LBB> Producers always have the best stories. What’s the hairiest / most insane situation you’ve found yourself in and how did you work your way out of it?
Erin> As a young producer, I was attending a shoot where the production and agency closed down the 105 freeway both east and west for miles at peak commuting hours. At the time, it seemed extremely impressive! Driving on to the location, the police escorts had us entering the opposite way on the on-ramps and driving the wrong way down the freeway! Being a southern California native, this seemed impossible and a once in a lifetime experience. If anyone has had a long shoot day, you understand the hurry up and wait game, so we filled our down time taking reference pictures and doing things that you would never be able to do - like cartwheels down the freeway - in the fast lane! It was that day that I realised the powerful influence the film/advertising/entertainment industry has in Los Angeles and throughout the world. That was the day I truly learned to respect what our industry can do.

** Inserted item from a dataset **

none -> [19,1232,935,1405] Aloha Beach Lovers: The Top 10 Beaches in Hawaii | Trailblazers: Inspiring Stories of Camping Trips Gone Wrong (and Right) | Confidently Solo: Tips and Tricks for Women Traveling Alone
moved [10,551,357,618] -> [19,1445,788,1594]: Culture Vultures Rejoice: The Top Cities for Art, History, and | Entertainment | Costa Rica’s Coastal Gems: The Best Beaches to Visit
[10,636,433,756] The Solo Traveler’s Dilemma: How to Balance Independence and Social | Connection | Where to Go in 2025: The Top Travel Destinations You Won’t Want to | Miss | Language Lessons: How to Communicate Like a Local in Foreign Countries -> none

LBB> What are your personal ambitions or aspirations as a producer?
Erin> To be a positive working influence on the project, client experience and the fellow team/crew members.
LBB> As a producer your brain must have a never ending "to do" list. How do you switch off? What do you do to relax?
Erin> I try to reduce ‘screen time' whenever possible, which allows me to enjoy other hobbies without distraction.
LBB> Producers are problem solvers. What personally fuels your curiosity and drive?
Erin> Working with a team and client to come up with a few options to solve a problem that seems/feels unsolvable. There are always a couple ways to ‘skin a cat’ so to speak.
LBB> What advice would you give to people who are interested in becoming a producer?
Erin> There is no rule book or standardised job definition of duties. One day you’re a cheerleader, and the next an accountant…. You have to be flexible and adapt to situations.
LBB> From your experience what are the ingredients for a successful production?
Erin> Protect the client, protect the artists, protect the budget/schedule, and protect the project and its creative.
LBB> What’s the key to a successful production-client relationship?
Erin> I think open communication. It is helpful to understand the challenges that all parties are facing so we can meet on common ground and come up with a good solve that hopefully can accommodate everyone’s needs.
LBB> One specifically for EPs: Producers are naturally hands on - they have to be. How do you balance that in the more managerial role of an EP?
Erin> Communication. It’s important that you trust the people you work alongside. Trust your team, but be available and willing to answer questions they have, and stand behind the decisions they make.